┏━━
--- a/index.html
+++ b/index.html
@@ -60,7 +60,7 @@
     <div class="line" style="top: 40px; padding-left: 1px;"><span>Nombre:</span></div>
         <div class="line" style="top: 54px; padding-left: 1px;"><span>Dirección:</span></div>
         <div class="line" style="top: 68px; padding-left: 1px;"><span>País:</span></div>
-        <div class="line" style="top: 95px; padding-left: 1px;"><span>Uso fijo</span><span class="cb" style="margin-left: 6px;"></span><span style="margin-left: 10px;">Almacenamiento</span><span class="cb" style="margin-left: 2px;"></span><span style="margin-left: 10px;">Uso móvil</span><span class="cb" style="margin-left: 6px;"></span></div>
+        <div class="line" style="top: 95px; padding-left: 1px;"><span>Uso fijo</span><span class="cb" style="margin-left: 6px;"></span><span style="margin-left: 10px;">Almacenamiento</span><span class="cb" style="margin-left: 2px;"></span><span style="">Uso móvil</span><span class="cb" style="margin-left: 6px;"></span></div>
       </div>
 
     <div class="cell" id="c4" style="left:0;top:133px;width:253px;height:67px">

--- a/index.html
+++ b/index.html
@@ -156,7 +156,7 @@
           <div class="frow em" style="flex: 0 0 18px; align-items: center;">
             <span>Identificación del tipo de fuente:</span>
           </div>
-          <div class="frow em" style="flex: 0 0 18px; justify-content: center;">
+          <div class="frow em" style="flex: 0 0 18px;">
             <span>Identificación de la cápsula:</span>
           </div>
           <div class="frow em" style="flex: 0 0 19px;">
┗━━
┏━━
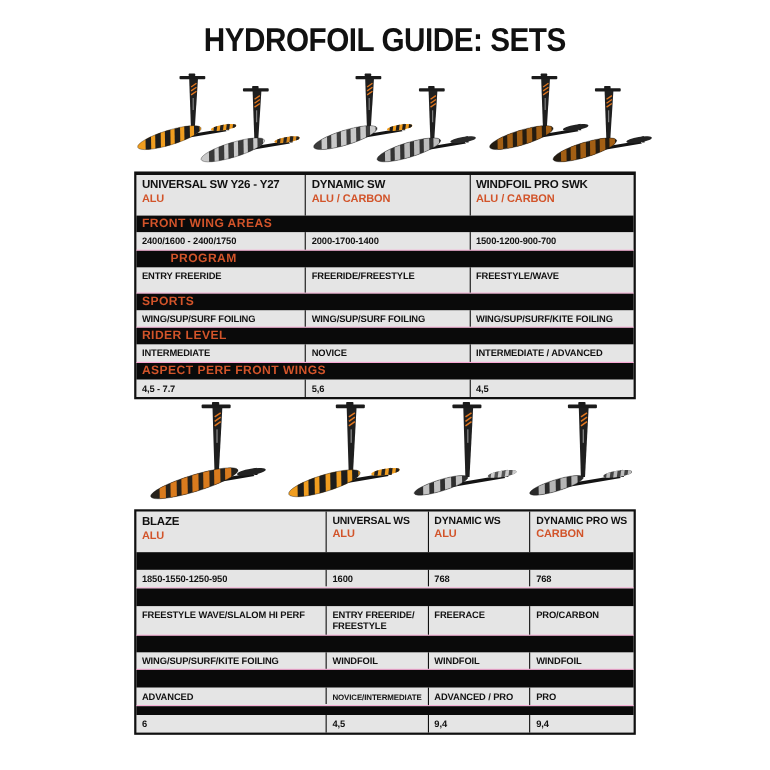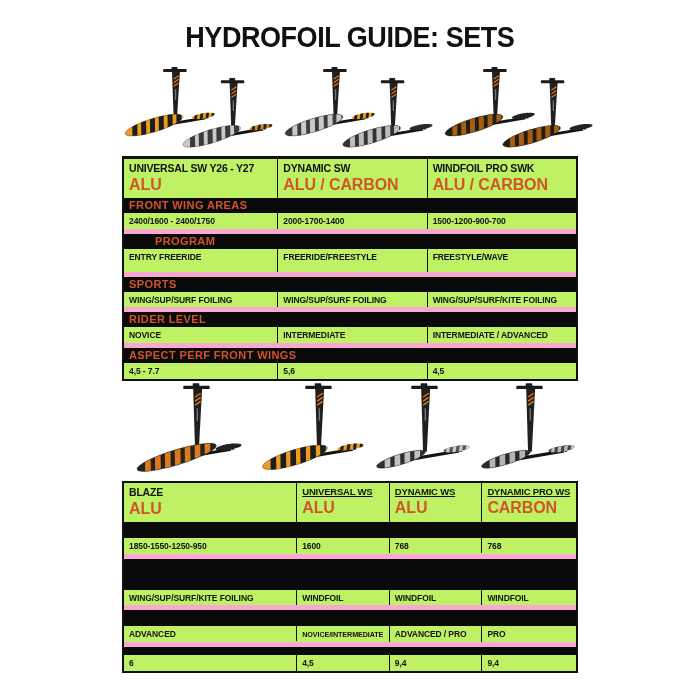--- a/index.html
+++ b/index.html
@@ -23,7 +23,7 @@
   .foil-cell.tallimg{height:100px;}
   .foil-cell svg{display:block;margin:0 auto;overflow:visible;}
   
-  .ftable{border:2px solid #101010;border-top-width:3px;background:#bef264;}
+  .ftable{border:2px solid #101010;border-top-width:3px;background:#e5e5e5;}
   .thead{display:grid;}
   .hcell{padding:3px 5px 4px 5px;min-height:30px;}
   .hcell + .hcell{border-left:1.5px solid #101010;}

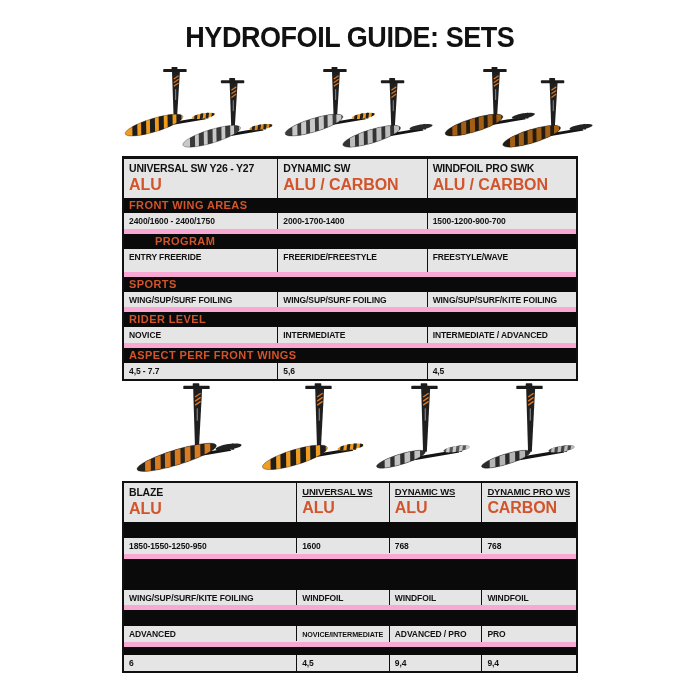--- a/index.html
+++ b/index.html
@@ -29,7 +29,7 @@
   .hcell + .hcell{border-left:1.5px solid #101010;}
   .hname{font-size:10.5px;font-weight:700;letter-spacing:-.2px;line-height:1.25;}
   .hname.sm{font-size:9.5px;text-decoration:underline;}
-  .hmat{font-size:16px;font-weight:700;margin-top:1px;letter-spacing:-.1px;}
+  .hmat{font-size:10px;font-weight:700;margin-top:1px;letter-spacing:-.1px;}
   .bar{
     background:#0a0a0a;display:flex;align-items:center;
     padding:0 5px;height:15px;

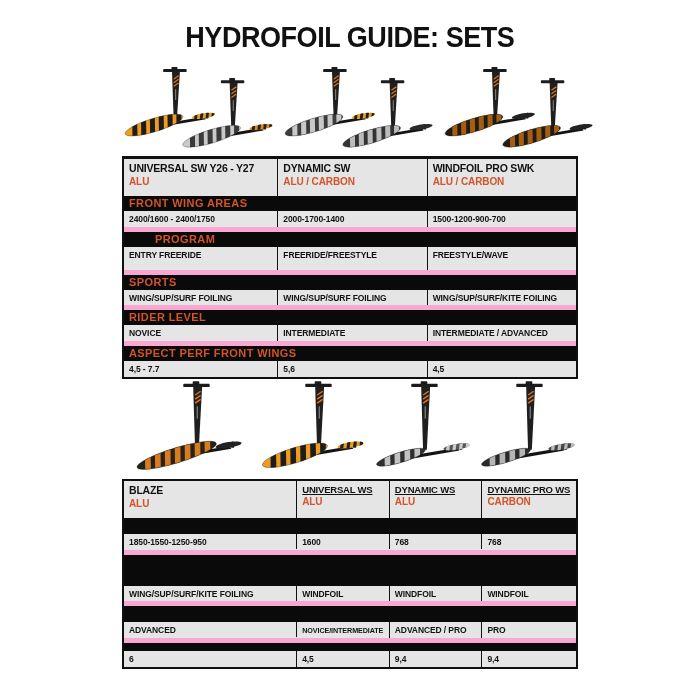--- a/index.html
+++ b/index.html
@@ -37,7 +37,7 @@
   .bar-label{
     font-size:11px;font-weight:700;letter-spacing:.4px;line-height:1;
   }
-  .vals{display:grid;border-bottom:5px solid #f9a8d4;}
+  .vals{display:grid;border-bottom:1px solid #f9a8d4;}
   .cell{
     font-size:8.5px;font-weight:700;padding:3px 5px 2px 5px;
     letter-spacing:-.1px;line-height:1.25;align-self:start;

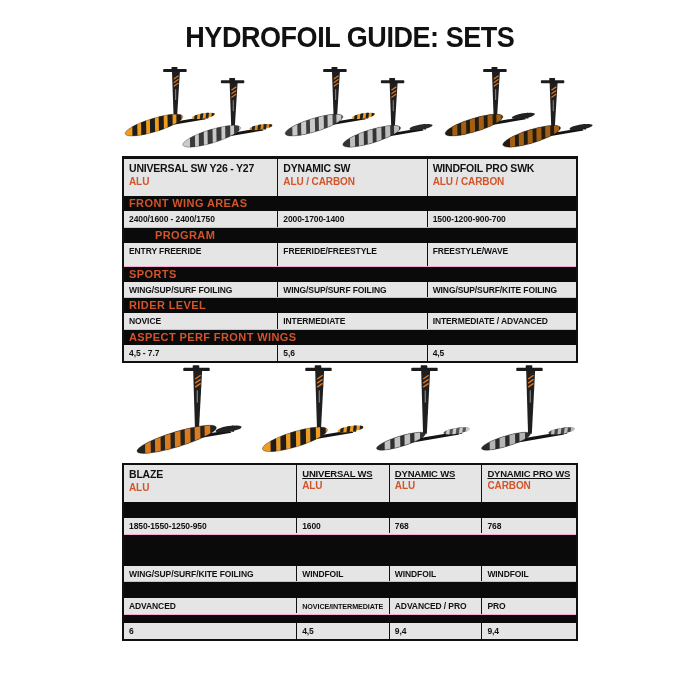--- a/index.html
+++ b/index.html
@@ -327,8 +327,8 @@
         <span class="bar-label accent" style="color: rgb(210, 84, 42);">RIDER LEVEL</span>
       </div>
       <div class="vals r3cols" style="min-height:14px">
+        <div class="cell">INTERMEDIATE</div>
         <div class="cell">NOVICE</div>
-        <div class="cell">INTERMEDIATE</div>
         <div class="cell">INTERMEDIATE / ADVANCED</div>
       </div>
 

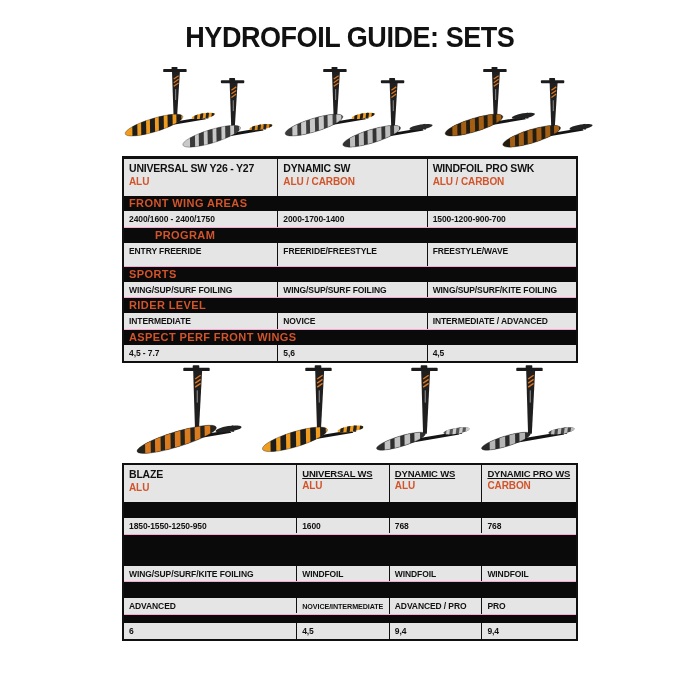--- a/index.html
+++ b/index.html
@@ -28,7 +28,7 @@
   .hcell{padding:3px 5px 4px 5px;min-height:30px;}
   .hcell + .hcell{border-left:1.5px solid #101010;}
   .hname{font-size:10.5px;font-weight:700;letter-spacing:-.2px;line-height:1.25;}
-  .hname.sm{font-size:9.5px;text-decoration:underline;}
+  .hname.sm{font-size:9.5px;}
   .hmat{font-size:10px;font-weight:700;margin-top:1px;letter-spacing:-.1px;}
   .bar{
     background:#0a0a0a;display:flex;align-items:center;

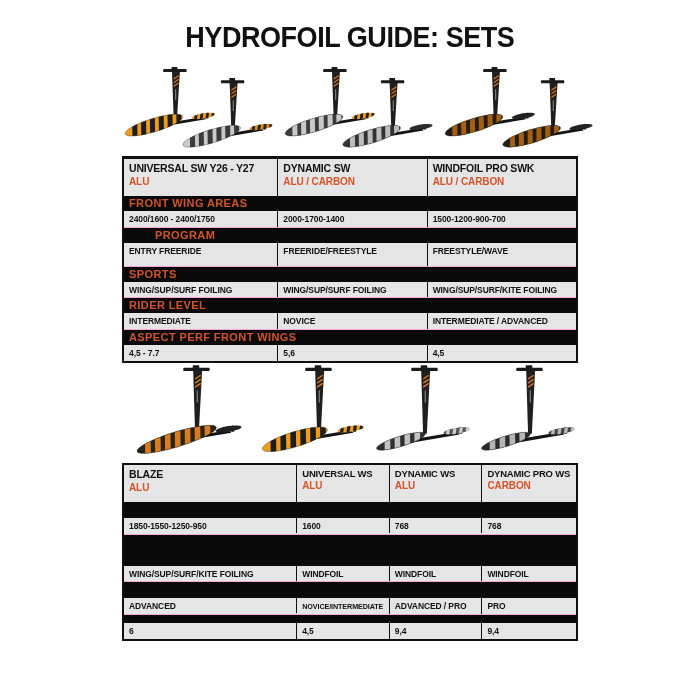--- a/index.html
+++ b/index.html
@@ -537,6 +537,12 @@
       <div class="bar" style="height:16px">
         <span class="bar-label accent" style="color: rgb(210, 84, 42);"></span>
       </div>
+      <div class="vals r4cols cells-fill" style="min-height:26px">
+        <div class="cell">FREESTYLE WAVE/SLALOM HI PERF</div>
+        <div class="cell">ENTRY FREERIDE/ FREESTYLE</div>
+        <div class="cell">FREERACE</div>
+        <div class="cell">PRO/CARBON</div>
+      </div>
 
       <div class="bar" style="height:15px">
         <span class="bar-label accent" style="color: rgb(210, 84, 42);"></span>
┗━━
Problem requirements
Scan the records above for the string "font", then select every line that holds it.

Task answer
   .hname{font-size:10.5px;font-weight:700;letter-spacing:-.2px;line-height:1.25;}
   .hname.sm{font-size:9.5px;text-decoration:underline;}
-  .hmat{font-size:16px;font-weight:700;margin-top:1px;letter-spacing:-.1px;}
+  .hmat{font-size:10px;font-weight:700;margin-top:1px;letter-spacing:-.1px;}
     font-size:11px;font-weight:700;letter-spacing:.4px;line-height:1;
     font-size:8.5px;font-weight:700;padding:3px 5px 2px 5px;
   .hname{font-size:10.5px;font-weight:700;letter-spacing:-.2px;line-height:1.25;}
-  .hname.sm{font-size:9.5px;text-decoration:underline;}
+  .hname.sm{font-size:9.5px;}
   .hmat{font-size:10px;font-weight:700;margin-top:1px;letter-spacing:-.1px;}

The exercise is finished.